▶ Requirement
The listing below should be reproduced precisely, except for its images.

--- Dataset excerpts ---

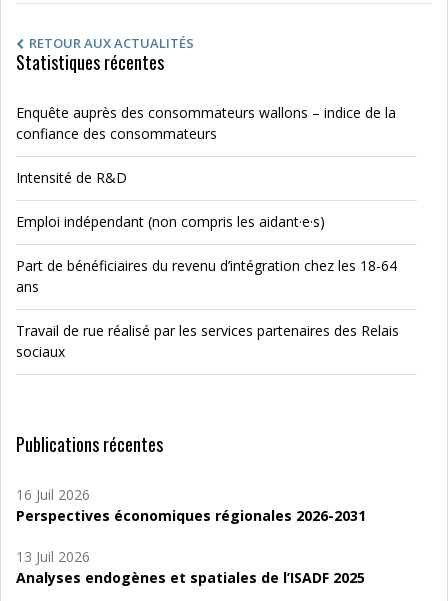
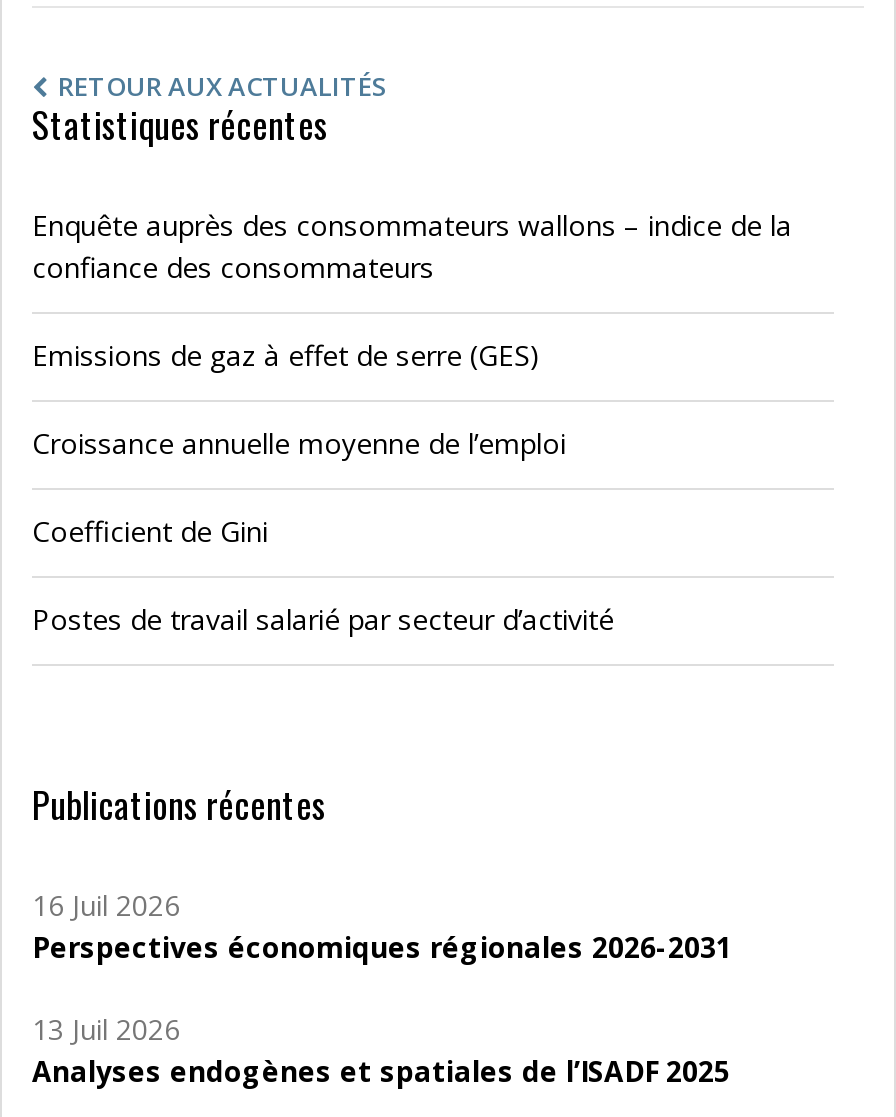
[16,168,127,187] Intensité de R&D -> [32,336,540,374] Emissions de gaz à effet de serre (GES)
[16,212,325,231] Emploi indépendant (non compris les aidant·e·s) -> [32,424,566,462] Croissance annuelle moyenne de l’emploi
[16,256,397,296] Part de bénéficiaires du revenu d’intégration chez les 18-64 | ans -> [32,512,268,550] Coefficient de Gini
[16,321,399,361] Travail de rue réalisé par les services partenaires des Relais | sociaux -> [32,600,614,638] Postes de travail salarié par secteur d’activité

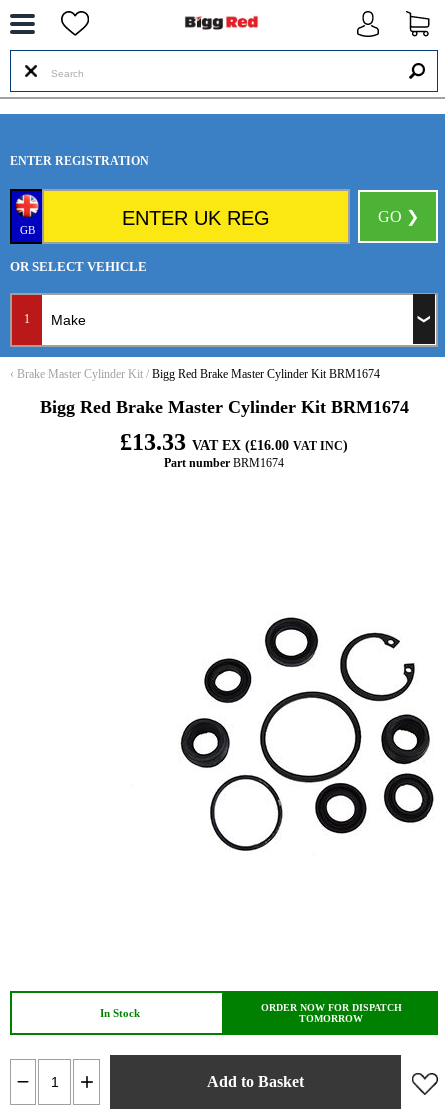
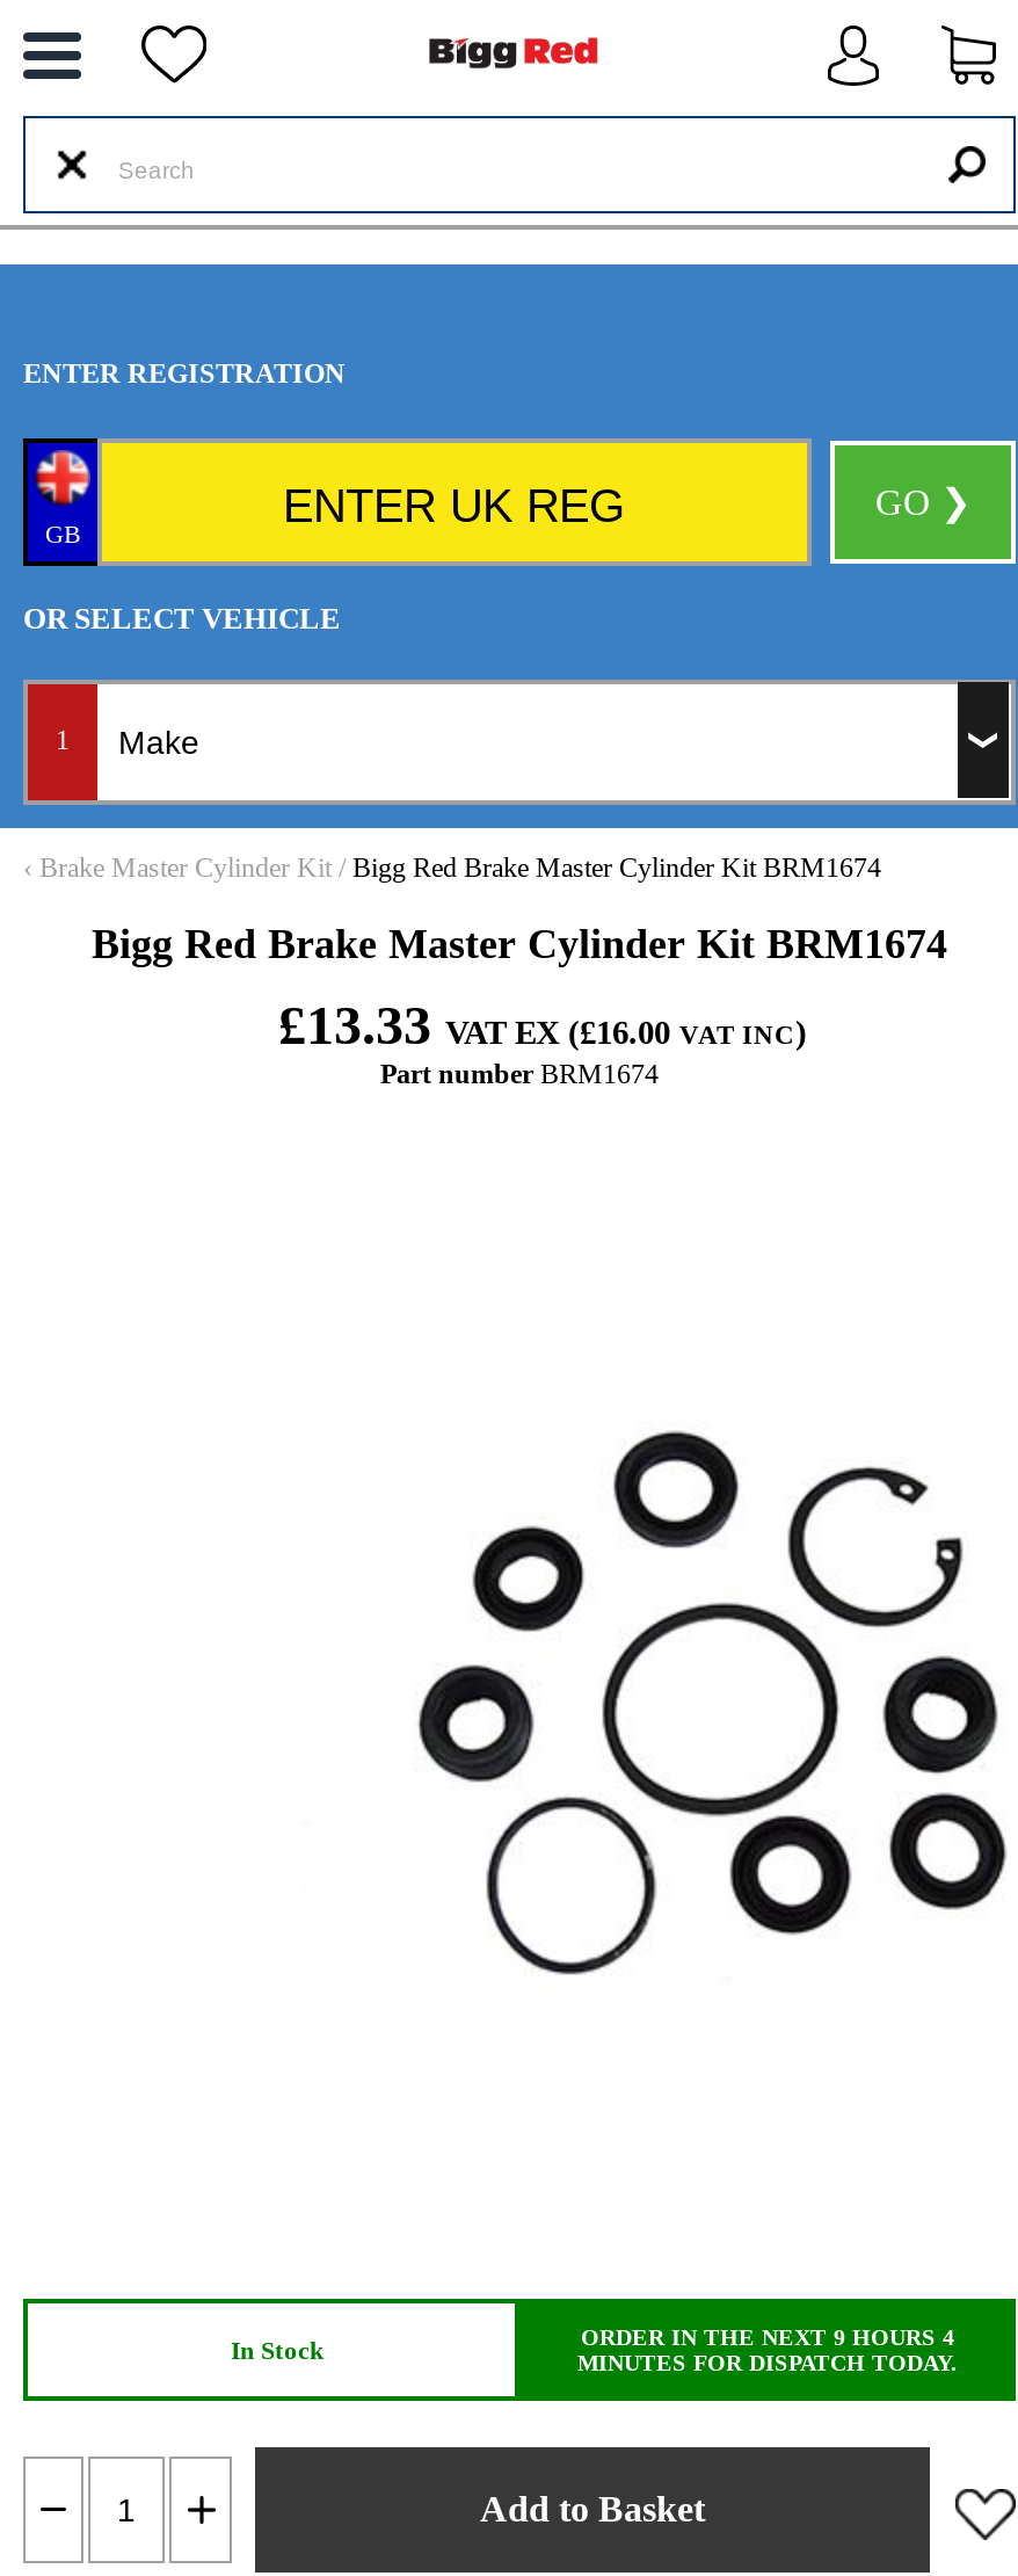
[260,1002,402,1024] ORDER NOW FOR DISPATCH | TOMORROW -> [577,2324,958,2375] ORDER IN THE NEXT 9 HOURS 4 | MINUTES FOR DISPATCH TODAY.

---

▶ Answer area
[16,168,127,187] Intensité de R&D -> [32,336,540,374] Emissions de gaz à effet de serre (GES)
[16,212,325,231] Emploi indépendant (non compris les aidant·e·s) -> [32,424,566,462] Croissance annuelle moyenne de l’emploi
[16,256,397,296] Part de bénéficiaires du revenu d’intégration chez les 18-64 | ans -> [32,512,268,550] Coefficient de Gini
[16,321,399,361] Travail de rue réalisé par les services partenaires des Relais | sociaux -> [32,600,614,638] Postes de travail salarié par secteur d’activité

[260,1002,402,1024] ORDER NOW FOR DISPATCH | TOMORROW -> [577,2324,958,2375] ORDER IN THE NEXT 9 HOURS 4 | MINUTES FOR DISPATCH TODAY.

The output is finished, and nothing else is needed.